------ EXERCISE DATA
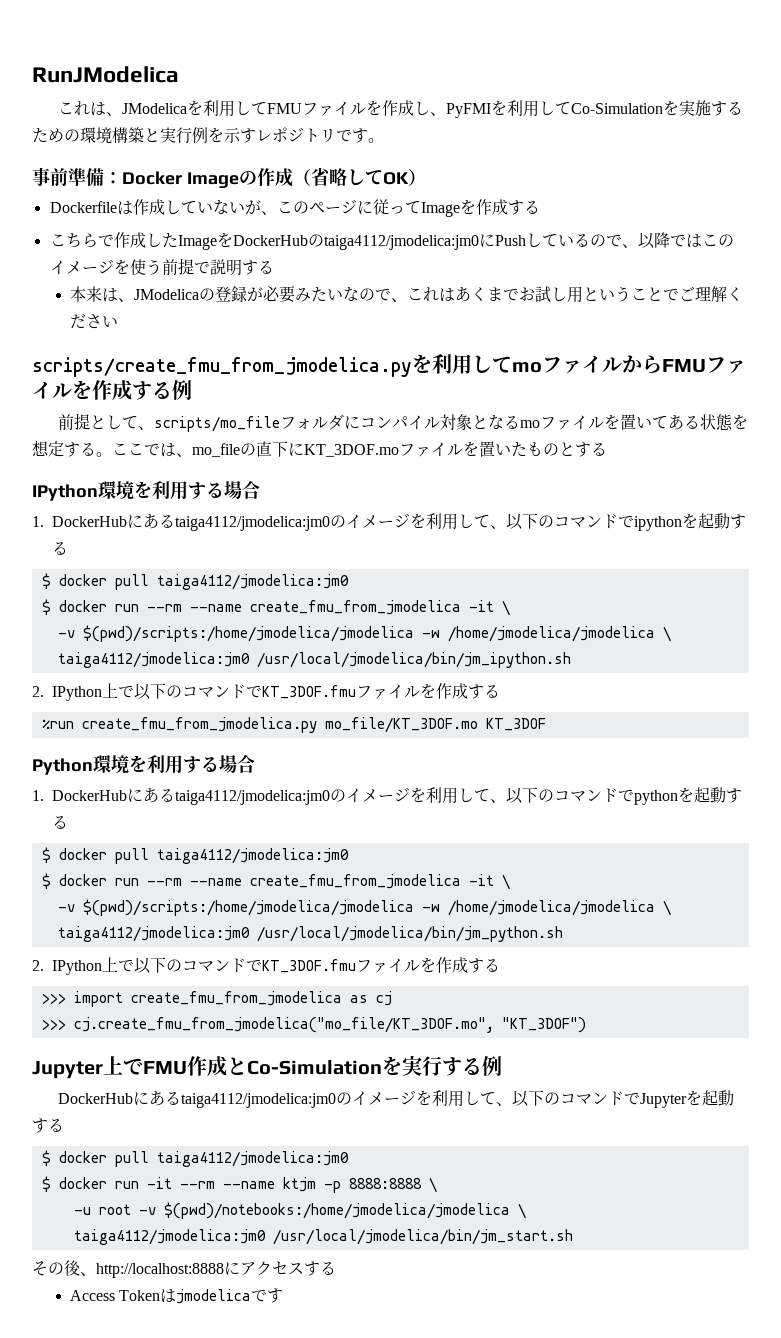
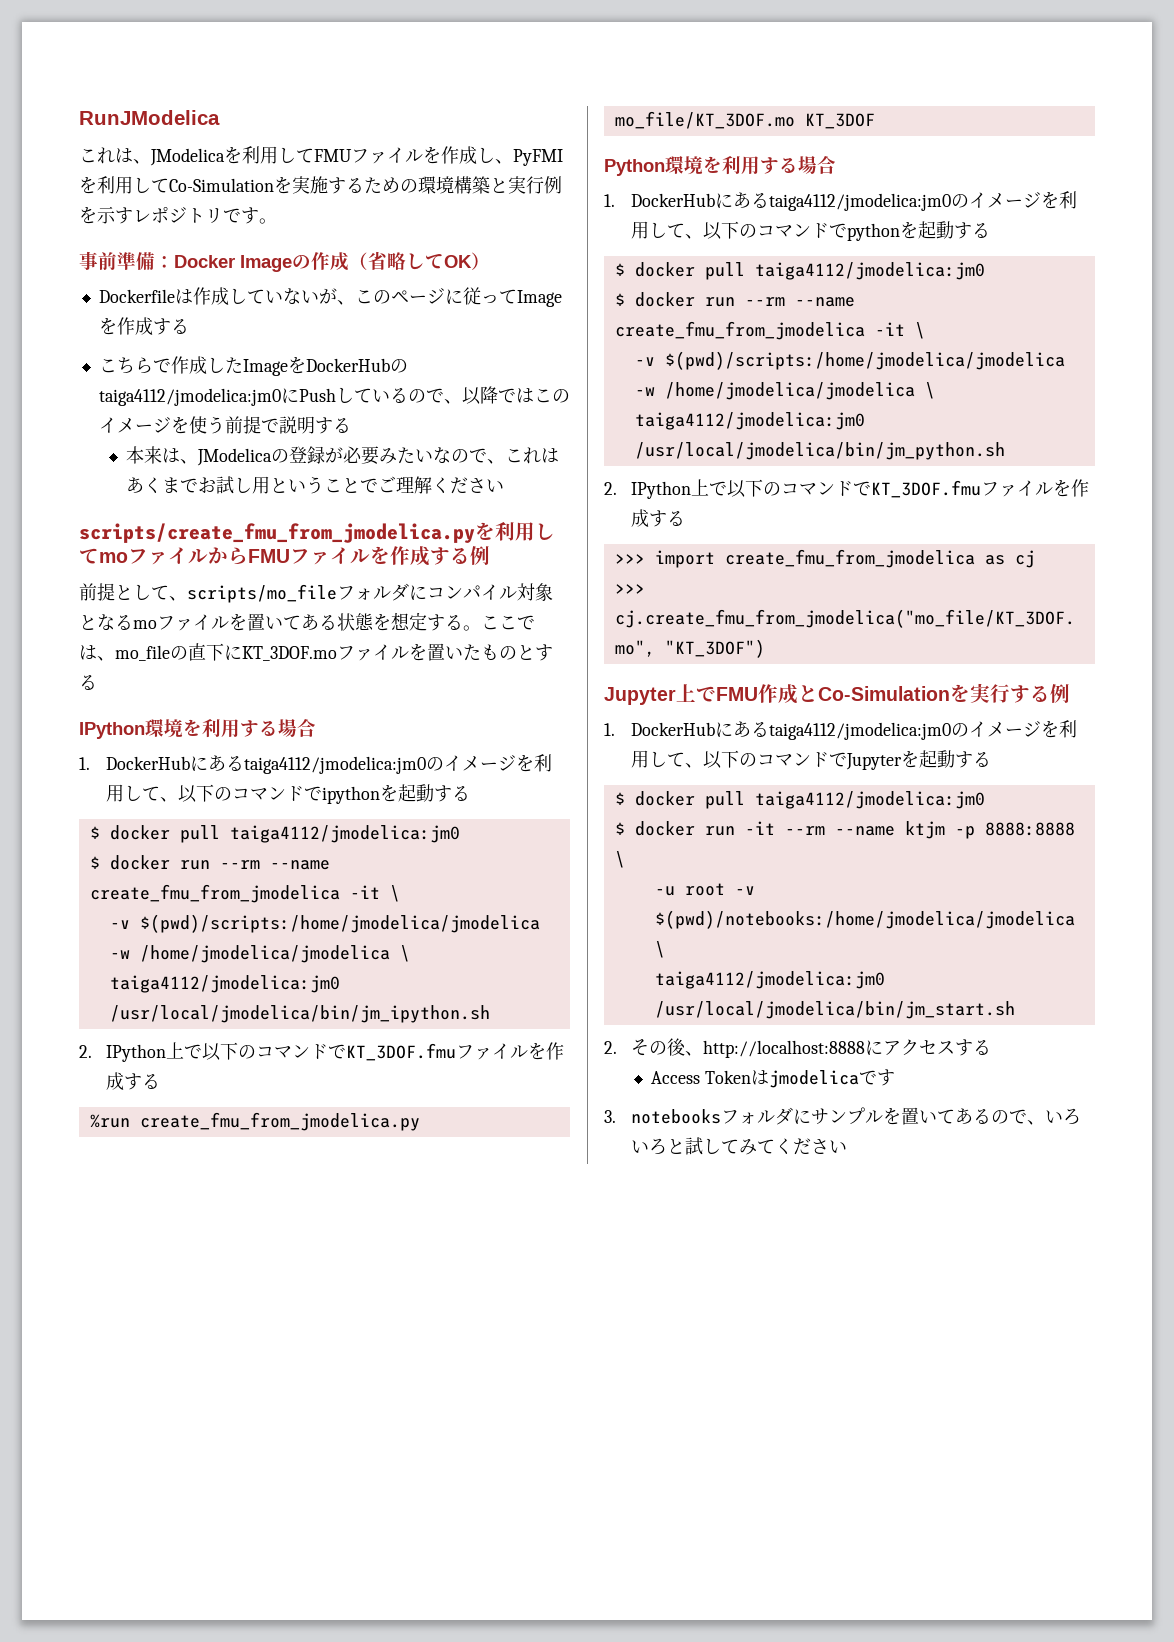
- DockerHubにあるtaiga4112/jmodelica:jm0のイメージを利用して、以下のコマンドでJupyterを起動する
+ 1. DockerHubにあるtaiga4112/jmodelica:jm0のイメージを利用して、以下のコマンドでJupyterを起動する
- その後、http://localhost:8888にアクセスする
+ 2.その後、http://localhost:8888にアクセスする
+ 3. notebooksフォルダにサンプルを置いてあるので、いろいろと試してみてください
------------
EXERCISE DIRECTIONS ::
Check each line in the records above for the word "以下のコマンドでJupyterを起動する". Return those that have it.

FINISHED TASK ::
- DockerHubにあるtaiga4112/jmodelica:jm0のイメージを利用して、以下のコマンドでJupyterを起動する
+ 1. DockerHubにあるtaiga4112/jmodelica:jm0のイメージを利用して、以下のコマンドでJupyterを起動する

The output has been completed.